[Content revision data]
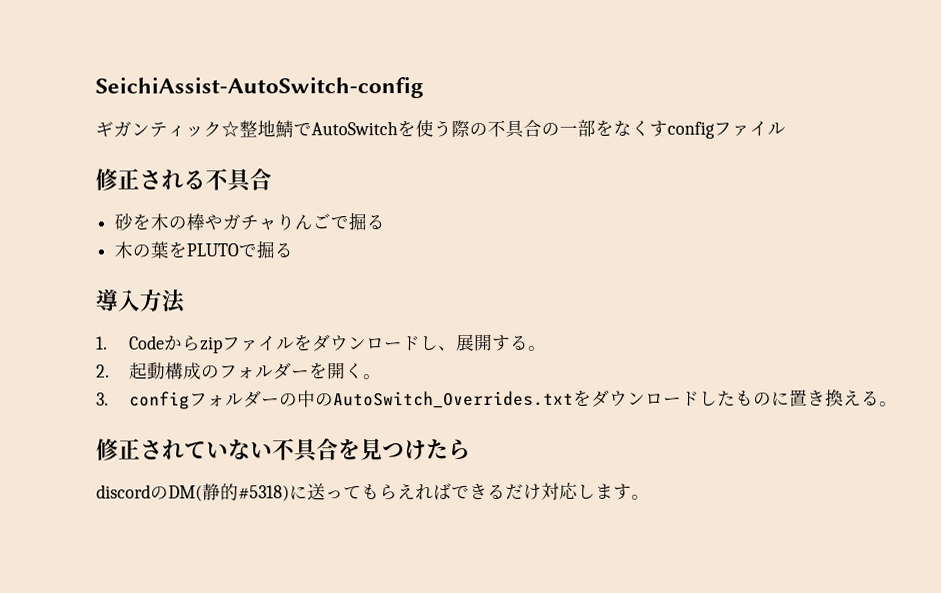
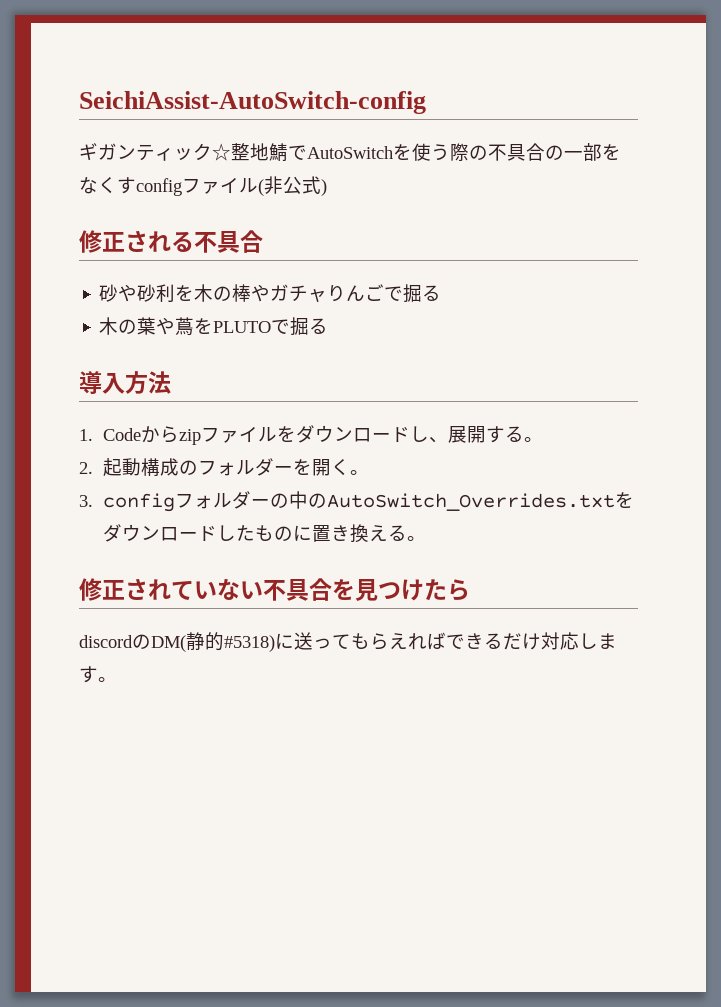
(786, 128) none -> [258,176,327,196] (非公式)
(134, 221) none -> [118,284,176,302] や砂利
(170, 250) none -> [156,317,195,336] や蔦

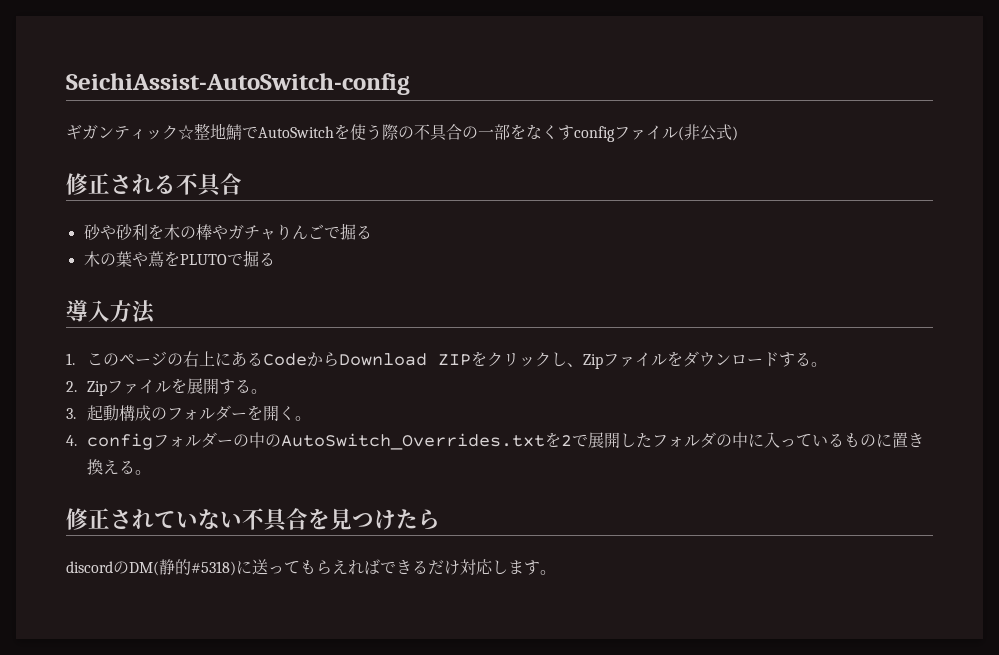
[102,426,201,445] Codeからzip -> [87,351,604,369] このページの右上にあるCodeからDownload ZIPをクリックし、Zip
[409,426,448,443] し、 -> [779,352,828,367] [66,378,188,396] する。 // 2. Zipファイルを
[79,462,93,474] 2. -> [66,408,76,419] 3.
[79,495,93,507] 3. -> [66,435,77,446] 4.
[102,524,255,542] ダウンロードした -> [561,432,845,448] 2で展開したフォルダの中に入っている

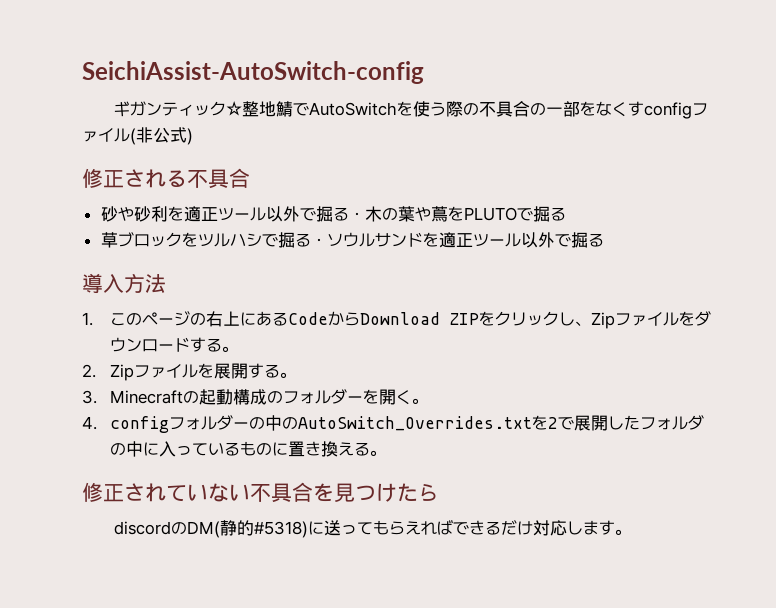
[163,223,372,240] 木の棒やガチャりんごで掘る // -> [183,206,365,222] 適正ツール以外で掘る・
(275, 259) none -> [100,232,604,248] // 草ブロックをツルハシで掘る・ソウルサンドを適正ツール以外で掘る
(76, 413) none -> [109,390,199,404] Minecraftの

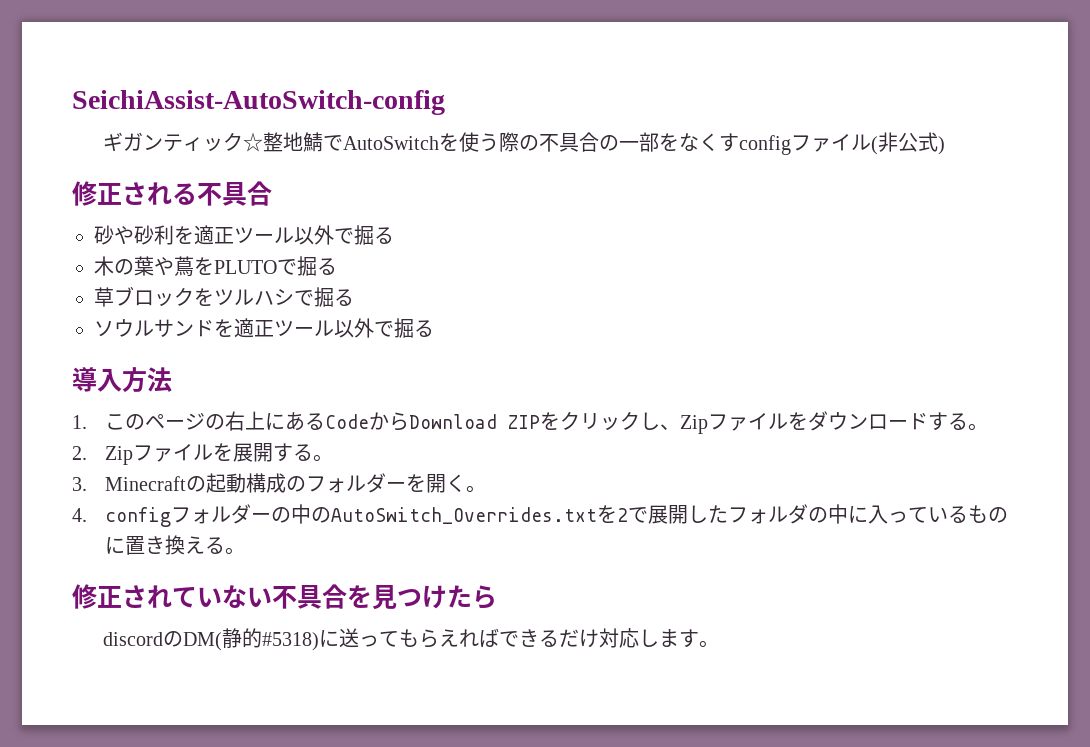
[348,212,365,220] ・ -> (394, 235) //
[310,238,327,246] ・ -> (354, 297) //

* * *

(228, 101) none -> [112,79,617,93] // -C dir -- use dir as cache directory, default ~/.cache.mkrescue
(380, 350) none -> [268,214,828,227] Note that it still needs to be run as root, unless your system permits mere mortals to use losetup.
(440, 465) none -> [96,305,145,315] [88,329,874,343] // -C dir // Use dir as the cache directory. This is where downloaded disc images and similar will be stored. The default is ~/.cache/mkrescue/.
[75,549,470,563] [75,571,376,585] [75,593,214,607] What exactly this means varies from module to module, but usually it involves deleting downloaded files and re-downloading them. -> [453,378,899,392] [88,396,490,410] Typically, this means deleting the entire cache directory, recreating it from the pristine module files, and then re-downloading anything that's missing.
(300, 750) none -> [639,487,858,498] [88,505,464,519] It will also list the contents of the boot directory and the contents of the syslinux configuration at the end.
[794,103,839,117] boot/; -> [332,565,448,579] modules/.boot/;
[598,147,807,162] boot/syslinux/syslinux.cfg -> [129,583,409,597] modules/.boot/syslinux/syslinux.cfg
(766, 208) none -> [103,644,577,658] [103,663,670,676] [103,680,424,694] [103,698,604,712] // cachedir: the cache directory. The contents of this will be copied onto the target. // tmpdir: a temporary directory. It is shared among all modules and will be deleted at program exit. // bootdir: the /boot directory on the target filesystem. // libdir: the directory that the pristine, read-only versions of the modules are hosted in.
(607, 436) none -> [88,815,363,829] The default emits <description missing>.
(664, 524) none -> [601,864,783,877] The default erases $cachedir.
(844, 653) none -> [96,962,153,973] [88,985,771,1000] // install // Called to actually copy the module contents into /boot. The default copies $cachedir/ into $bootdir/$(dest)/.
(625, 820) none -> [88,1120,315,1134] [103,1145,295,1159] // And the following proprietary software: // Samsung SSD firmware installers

#### How to complete this task
Although pictures appear among the records above, write out exactly only the lines from the one that has "(134, 221) none -> [118,284,176,302] や砂利" through the one that has "[79,495,93,507] 3. -> [66,435,77,446] 4.", and leave the pictures out.

#### Answer section
(134, 221) none -> [118,284,176,302] や砂利
(170, 250) none -> [156,317,195,336] や蔦

[102,426,201,445] Codeからzip -> [87,351,604,369] このページの右上にあるCodeからDownload ZIPをクリックし、Zip
[409,426,448,443] し、 -> [779,352,828,367] [66,378,188,396] する。 // 2. Zipファイルを
[79,462,93,474] 2. -> [66,408,76,419] 3.
[79,495,93,507] 3. -> [66,435,77,446] 4.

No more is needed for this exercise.